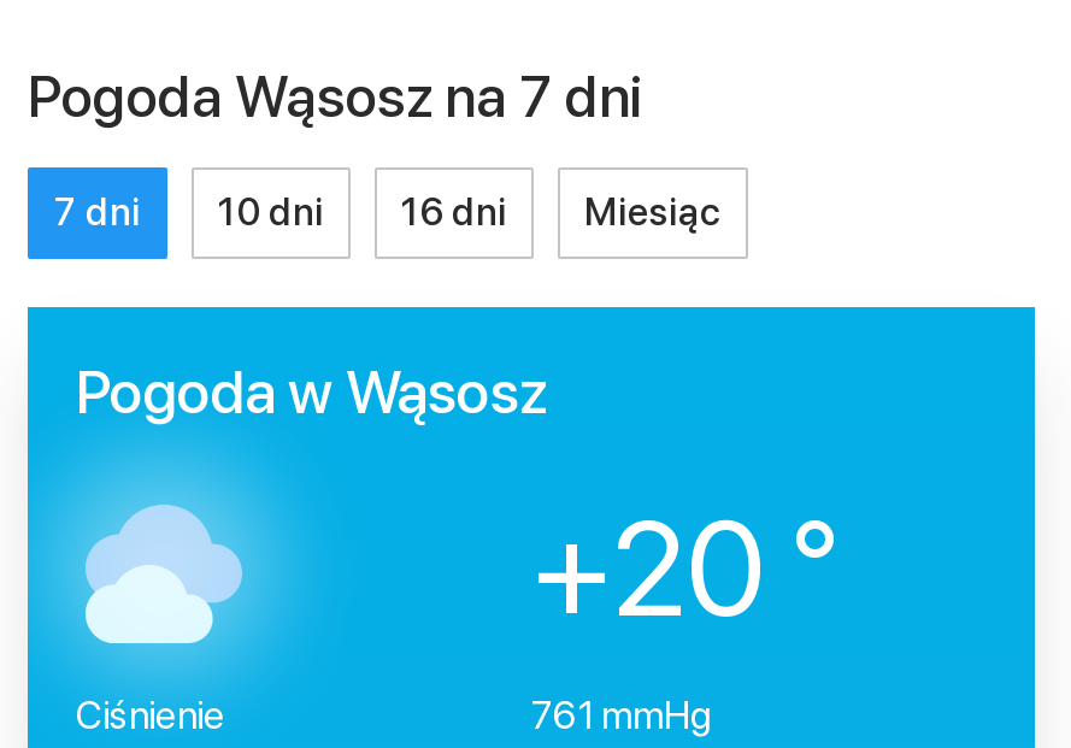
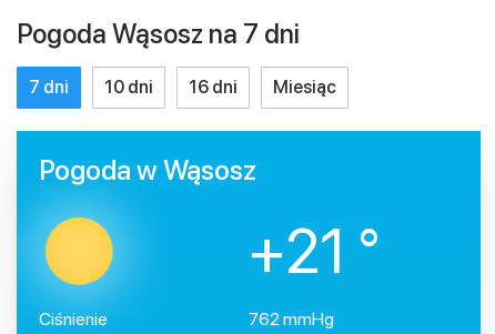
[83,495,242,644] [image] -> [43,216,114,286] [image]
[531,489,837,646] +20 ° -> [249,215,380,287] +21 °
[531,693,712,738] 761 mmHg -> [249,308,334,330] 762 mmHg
==
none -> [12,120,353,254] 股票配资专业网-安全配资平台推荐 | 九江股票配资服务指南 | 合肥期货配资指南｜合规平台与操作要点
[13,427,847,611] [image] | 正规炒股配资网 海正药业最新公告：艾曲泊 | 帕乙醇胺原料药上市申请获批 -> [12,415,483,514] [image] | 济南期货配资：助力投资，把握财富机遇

● Task goal:
Go back to the listing above. Copy word for word the lines from the one with "[83,495,242,644] [image] ->" through the one with "[531,693,712,738] 761 mmHg", and nothing more.

● Exercise result:
[83,495,242,644] [image] -> [43,216,114,286] [image]
[531,489,837,646] +20 ° -> [249,215,380,287] +21 °
[531,693,712,738] 761 mmHg -> [249,308,334,330] 762 mmHg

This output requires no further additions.